Thanks a lot for your answer.
I tried to use simulated x values for each iteration.
It looks like this works alright. Could someone confirm this is something I can do?
Or is it better to simulate the data first, then fit the model and repeat that process multiple times?
Thanks!
Here’s my stan code:
data {
// data for regression
int<lower=0> N; // number of obs
real x_mean[N]; // mean of x
real<lower=0> x_sd[N]; // sd x
real y[N];
}
transformed data{
real x[N]; // unknown true value x
// simulate values
for (n in 1:N){
x[n] = normal_rng(x_mean[n], x_sd[n]);
}
}
parameters {
real alpha; // intercept
real beta; // slope
real<lower=0> sigma; // outcome noise
}
transformed parameters {
real mu[N];
for (n in 1:N){
mu[n] = alpha + beta * x[n];
}
}
model {
// priors
alpha ~ normal(5.3, 1); // Brandl et al. 2018
beta ~ normal(0.99, 0.12); // Brandl et al. 2018
sigma ~ cauchy(0, 5);
// likelihood
y ~ normal(mu, sigma);
}
Apologies for the delayed response!
The transformed data block only gets run once, so I believe this is what you’re doing here.
I was looking more at your model though. Is the situation that you have a large number of measurements of x for every y and so you are summarizing them in terms of their mean and standard deviation?
Thanks for your reply.
The reason the data has means and standard deviations is indeed because it has been summarized. Basically, these are all values coming from different older scientific papers that do not include the raw data.
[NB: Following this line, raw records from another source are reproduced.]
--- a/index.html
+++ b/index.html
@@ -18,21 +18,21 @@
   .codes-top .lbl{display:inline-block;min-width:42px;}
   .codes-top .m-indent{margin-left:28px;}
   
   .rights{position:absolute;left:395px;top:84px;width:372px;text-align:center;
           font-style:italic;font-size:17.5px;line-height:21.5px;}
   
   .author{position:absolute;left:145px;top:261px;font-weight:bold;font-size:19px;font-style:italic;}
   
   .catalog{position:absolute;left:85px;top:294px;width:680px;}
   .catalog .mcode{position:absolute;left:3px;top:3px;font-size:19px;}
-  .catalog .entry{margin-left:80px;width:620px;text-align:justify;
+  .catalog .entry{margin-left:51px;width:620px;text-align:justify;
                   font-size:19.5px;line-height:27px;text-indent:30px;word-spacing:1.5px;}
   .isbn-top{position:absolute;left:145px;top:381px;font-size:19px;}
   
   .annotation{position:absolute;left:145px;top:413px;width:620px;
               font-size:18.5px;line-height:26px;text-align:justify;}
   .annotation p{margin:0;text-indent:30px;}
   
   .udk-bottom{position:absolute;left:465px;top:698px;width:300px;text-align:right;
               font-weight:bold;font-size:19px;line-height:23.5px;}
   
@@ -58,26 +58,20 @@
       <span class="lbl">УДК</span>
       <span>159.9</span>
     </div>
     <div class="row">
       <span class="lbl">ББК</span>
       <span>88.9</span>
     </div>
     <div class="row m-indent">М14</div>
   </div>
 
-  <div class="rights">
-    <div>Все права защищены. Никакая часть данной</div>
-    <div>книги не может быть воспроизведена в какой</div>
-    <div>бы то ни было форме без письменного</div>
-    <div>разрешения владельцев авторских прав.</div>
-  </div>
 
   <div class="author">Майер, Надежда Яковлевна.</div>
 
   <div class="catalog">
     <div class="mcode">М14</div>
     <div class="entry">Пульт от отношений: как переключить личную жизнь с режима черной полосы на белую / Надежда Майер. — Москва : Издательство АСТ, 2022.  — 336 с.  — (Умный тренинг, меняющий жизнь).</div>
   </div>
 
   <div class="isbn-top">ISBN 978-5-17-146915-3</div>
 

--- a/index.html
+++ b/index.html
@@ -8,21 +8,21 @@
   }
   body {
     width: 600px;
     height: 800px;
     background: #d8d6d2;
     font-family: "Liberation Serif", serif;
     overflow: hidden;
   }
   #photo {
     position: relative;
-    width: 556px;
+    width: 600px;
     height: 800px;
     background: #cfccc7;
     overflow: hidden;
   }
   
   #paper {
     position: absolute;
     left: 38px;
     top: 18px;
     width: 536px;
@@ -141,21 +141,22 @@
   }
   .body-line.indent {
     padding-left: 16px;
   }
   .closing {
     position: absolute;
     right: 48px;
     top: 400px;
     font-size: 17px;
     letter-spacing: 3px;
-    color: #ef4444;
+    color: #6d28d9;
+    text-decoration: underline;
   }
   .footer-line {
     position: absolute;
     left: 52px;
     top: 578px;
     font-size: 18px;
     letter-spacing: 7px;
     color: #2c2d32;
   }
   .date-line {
I hope this can be a good solution to tackle the issue with data that is only published in a summarized way, because this is fairly common in ecology and other fields.
Oh, I think we want to be doing something else then. This is a meta-analysis.
I’m not familiar with stuff, so best I can do is say that and point you at some resources:
- https://mc-stan.org/docs/2_18/stan-users-guide/meta-analysis.html
- https://devinincerti.com/2015/10/31/bayesian-meta-analysis.html
- Page 124 in BDA3, Section 5.6 “Hierarchical modeling applied to a meta-analysis”
All of those use binomial data, but the way it is incorporated into the model is by making a normal approximation to the binomial. It sounds like you already have estimates and their confidence intervals summarized as mean + standard deviation (this is the log odds stuff), so you can just skip that step.
Hope that helps haha. Sorry for the month delay where I didn’t tell you this stuff :D.
2 Likes
Thanks a lot for the resources.
No worries, this is still very useful for future projects.